Mengoptimalkan hukuman untuk menghadirkan efek jera bagi para pelanggar hukum di negeri ini masih menjadi barang mahal. Ancaman hukuman maksimal hanya tegas di kitab undang-undang, tetapi sangat lembek di tataran pelaksanaan. Lemahnya penegakan hukum membuat pelanggar hukum tak pernah kapok mengulangi perbuatan mereka. Calon pelanggar hukum pun tak takut untuk juga melanggar hukum. Lunglainya para penegak hukum, apalagi ketika berhadapan dengan mereka yang berkuasa dan berpunya, membuat hukum ibarat macan kertas.

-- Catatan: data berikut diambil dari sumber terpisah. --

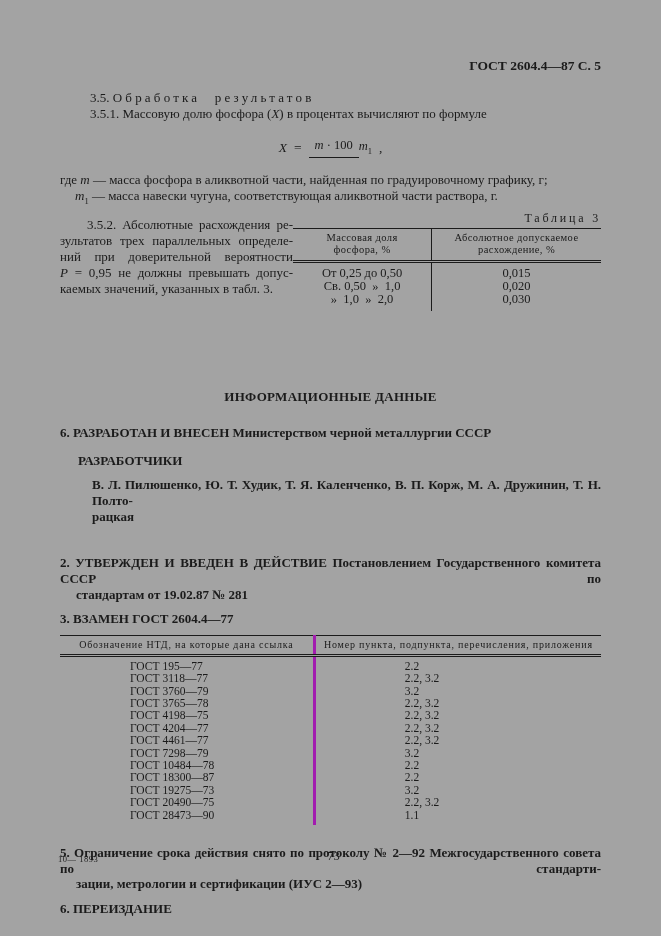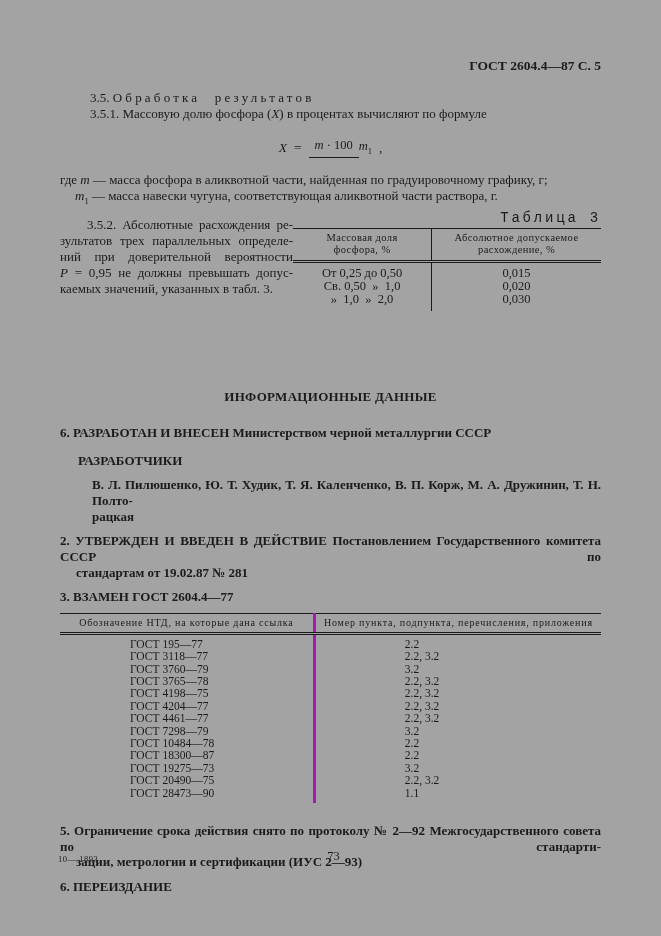"Таблица 3" .t3-label { font-family: Liberation Mono, monospace -> none; font-size: 14px -> 12px }
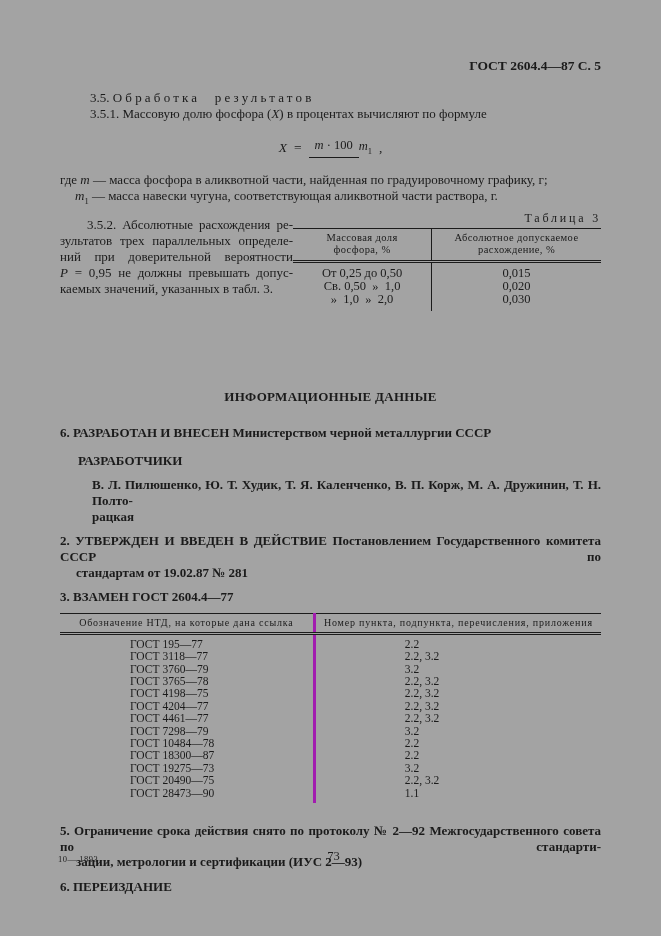"В. Л. Пилюшенко, Ю. Т." .mb18 { margin-bottom: 8px -> 30px }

Sungguh, bangsa ini sudah sangat lama terjebak di gurun gersang tanpa kehadiran penegak hukum yang berani dan tegas. Dalam situasi itulah, oase datang dari Majelis Hakim Pengadilan Negeri Jakarta Selatan yang mengabulkan gugatan perdata Kementerian Lingkungan Hidup dan Kehutanan atas PT Nasional Sago Prima (NSP). Dalam putusan perkara pembakaran hutan tersebut, Kamis (11/8), majelis mewajibkan PT NSP yang beroperasi di Kabupaten Kepulauan Meranti, Riau, membayar ganti rugi hingga Rp1,07 triliun. Hukuman itu merupakan konsekuensi atas keterlibatan mereka membakar hutan dan lahan seluas 3.000 hektare di kawasan perusahaan tersebut pada 2014.
Putusan berani dan tegas Majelis Hakim PN Jaksel jelas patut kita apresiasi. Ia menjadi harapan baru dalam penegakan hukum lingkungan hidup dan kehutanan di Indonesia. Ia juga menjadi bukti implementasi Peraturan Menteri Kehutanan No 12/2009 tentang Pengendalian Kebakaran Hutan yang menggariskan tanggung jawab penuh kepada pemegang izin terhadap kawasan hutan yang mereka kelola.
Peraturan menteri itu mendalilkan bahwa ketika perusahaan meminta izin mengelola hutan, melekat pula kewajiban dalam diri mereka untuk mencegah dan menanggulangi kebakaran hutan dan lahan. Dalil itu yang dijadikan pijakan majelis untuk mengetukkan palu putusan. Betul bahwa putusan tersebut baru di pengadilan tingkat pertama. Masih ada kemungkinan hukuman berubah di pengadilan yang lebih tinggi. Oleh karena itu, kita berharap, pemahaman hakim di pengadilan tinggi dan Mahkamah Agung sama dengan Majelis Hakim PN Jaksel. Kita juga berharap, putusan itu menjadi yurisprudensi hakim lain saat menangani kasus-kasus kebakaran hutan lainnya.
Pembakaran lahan dan hutan ialah kejahatan yang sangat destruktif. Dampaknya luar biasa besar karena begitu banyak korban yang ditimbulkan. Pada 2015 misalnya, pembakaran melahap 1,7 hektare lahan. Selama lebih dari tiga bulan, 43 juta saudara kita di Sumatra dan Kalimantan tercekik oleh asap, lebih dari 500 ribu mengidap beragam penyakit, dan bahkan belasan orang melepas nyawa.
Berulang kali kita menegaskan hanya ketegasan tanpa batas terhadap para penjahat ekologis yang bisa mencegah kebakaran hutan dan lahan menjadi ritual tahunan. Ketegasan itu harus seirama dari hulu hingga hilir, mulai penyelidikan perkara sampai vonis yang berkekuatan hukum tetap. Penegakan hukum terhadap pembakar lahan dan hutan akan sia-sia jika ketegasan cuma dikedepankan satu penegak hukum, sementara penegak hukum yang lain lemah atau melemahkan diri. Keberanian dan ketegasan yang ditunjukkan Majelis Hakim PN Jaksel dalam menghukum PT NSP ialah contoh nyata untuk menjerakan pembakar hutan dan lahan.
Kepada aparat kepolisian, publik telah bosan mendengar adanya obral surat perintah penghentian penyidikan kasus kebakaran hutan dengan alasan kesulitan bukti. Kepada kejaksaan, rakyat tak mau lagi mendengar tuntutan ringan bagi penjahat lingkungan. Menindak tegas tanpa kompromi para pembakar lahan dan hutan ialah solusi jitu agar kebakaran hutan tak terus terjadi. Cara seperti itu harus semakin masif ditempuh seluruh penegak hukum tanpa kecuali.